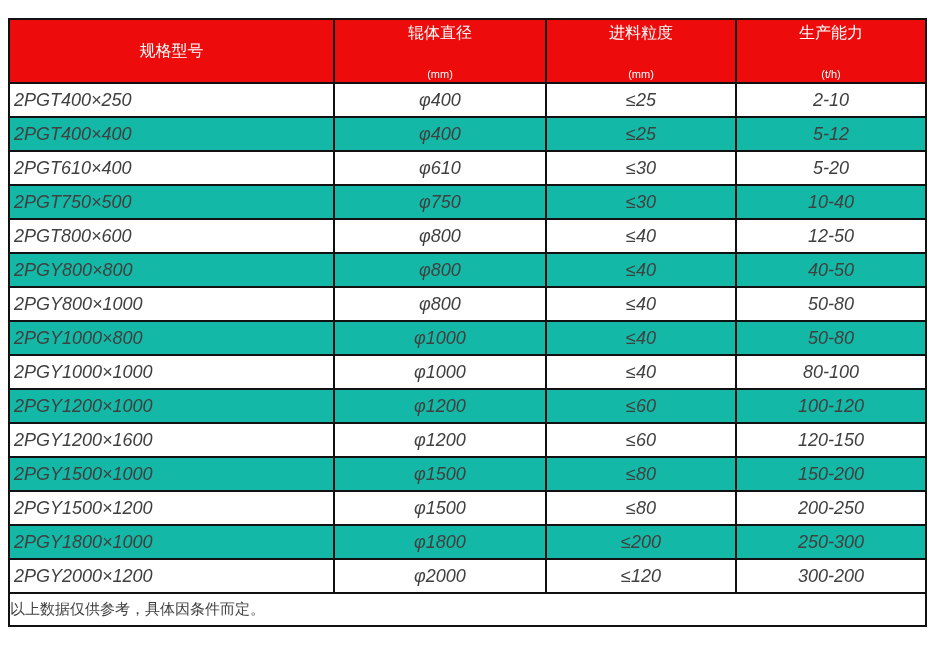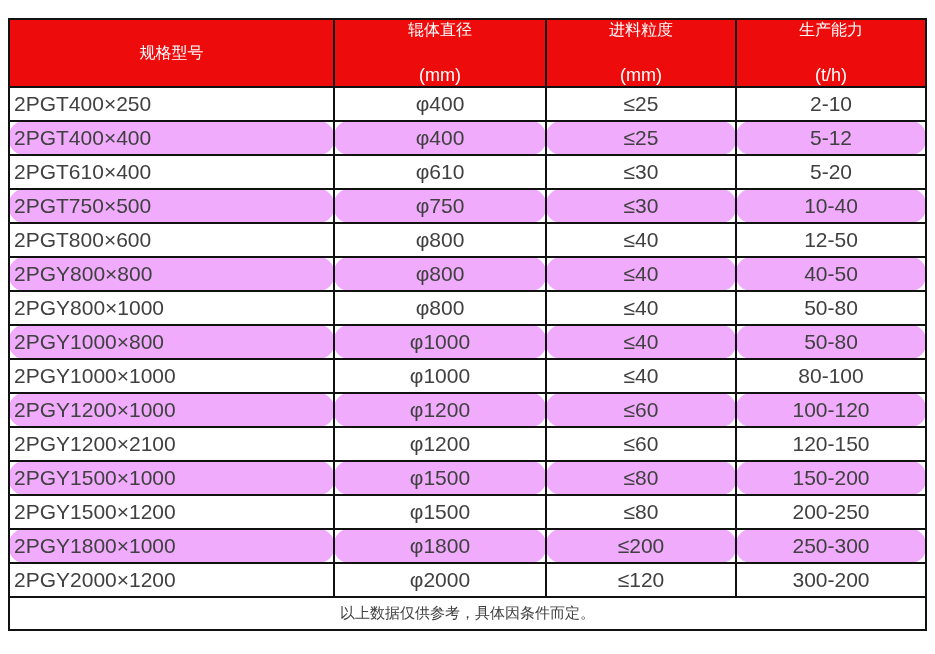"(mm)" thead th .unit { font-size: 18px -> 11px }
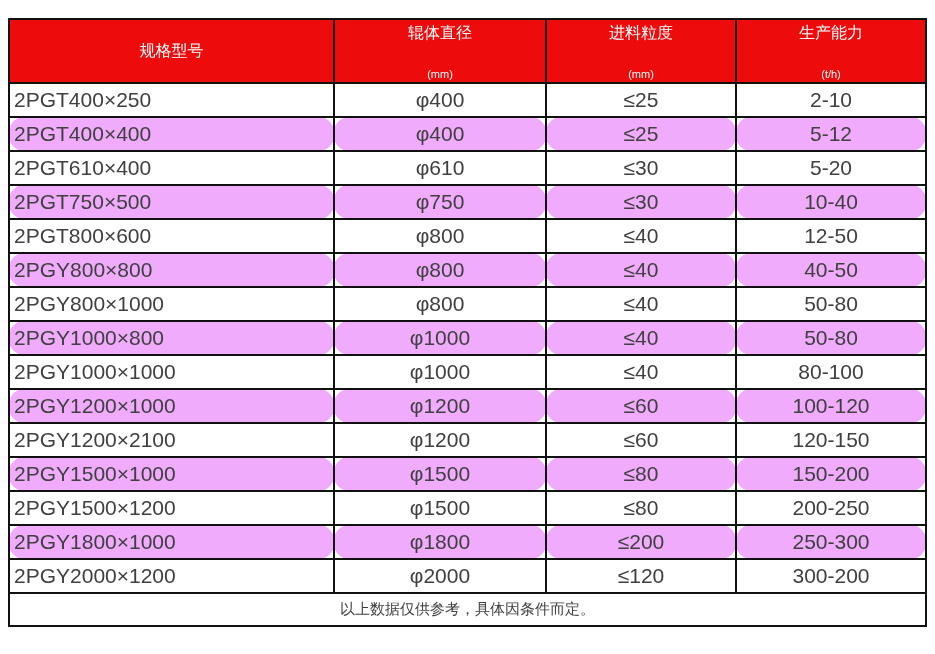"2PGT400×250" tbody td { font-size: 21px -> 18px; font-style: none -> italic }
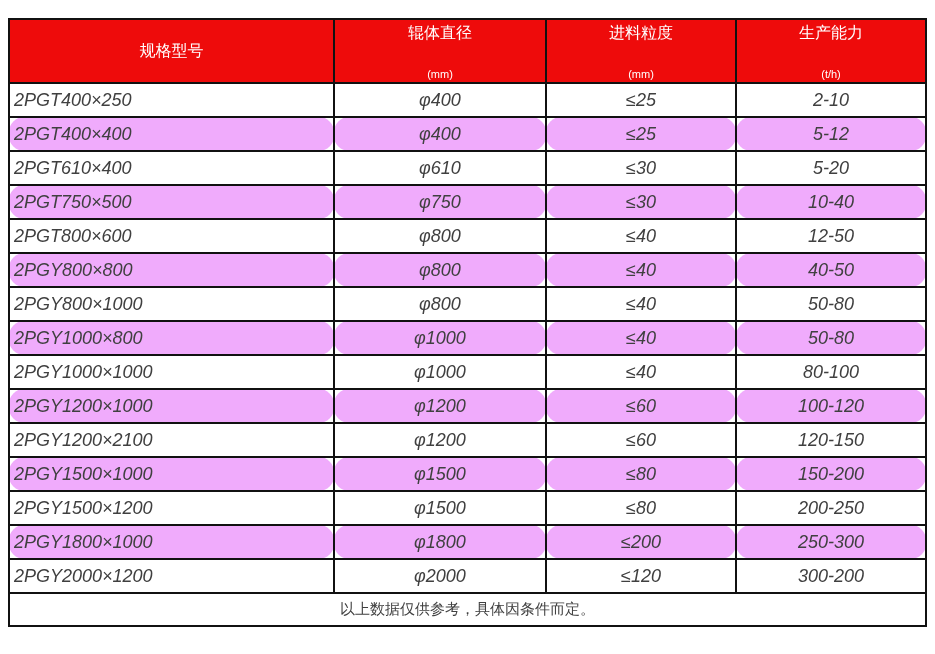"2PGT400×400" tbody tr.alt td { background: #f0abfc -> #14b8a6; border-radius: 15px -> none }
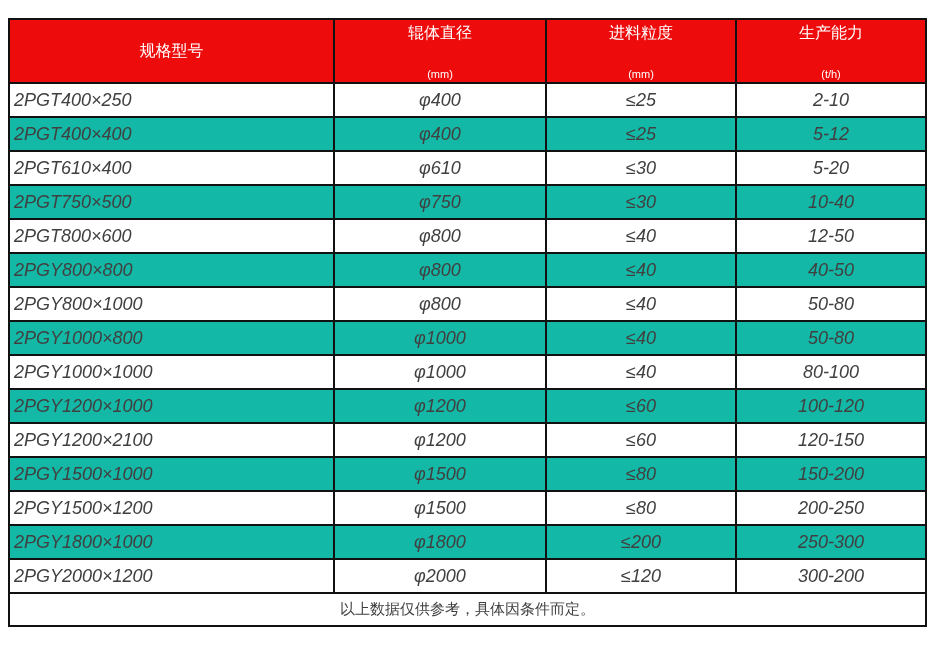"2PGY1200×2100" td.left { text: 2100 -> 1600 }
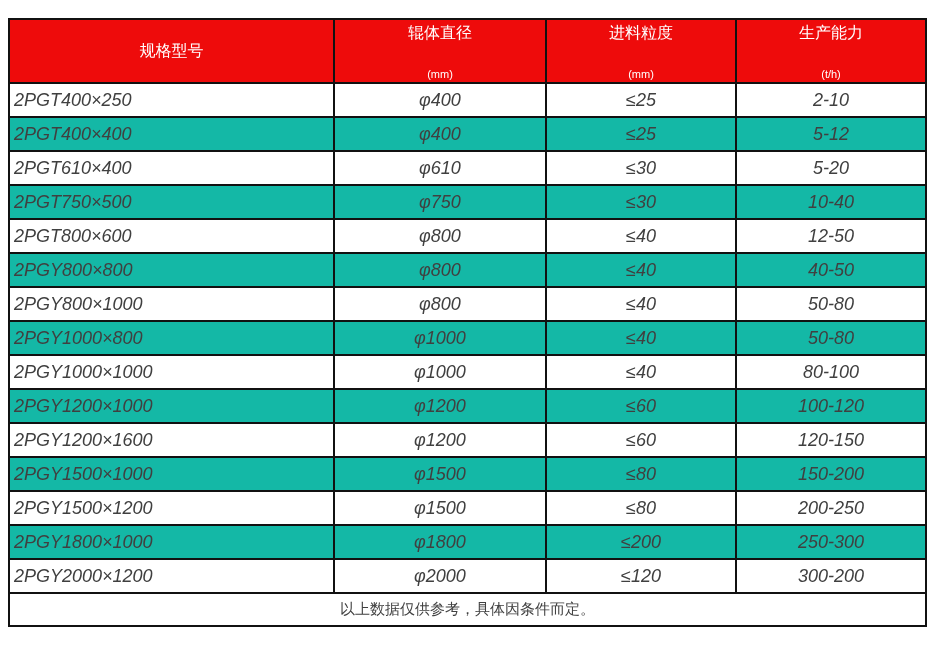"以上数据仅供参考，具体因条件而定。" tfoot td { text-align: center -> left }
################
— WORK ORDER —
With the pictures left out, give again exactly the lines from the one that contains "text: 2100 ->" through the final line of the data above.

— ANSWER TO THIS PROBLEM —
"2PGY1200×2100" td.left { text: 2100 -> 1600 }
"以上数据仅供参考，具体因条件而定。" tfoot td { text-align: center -> left }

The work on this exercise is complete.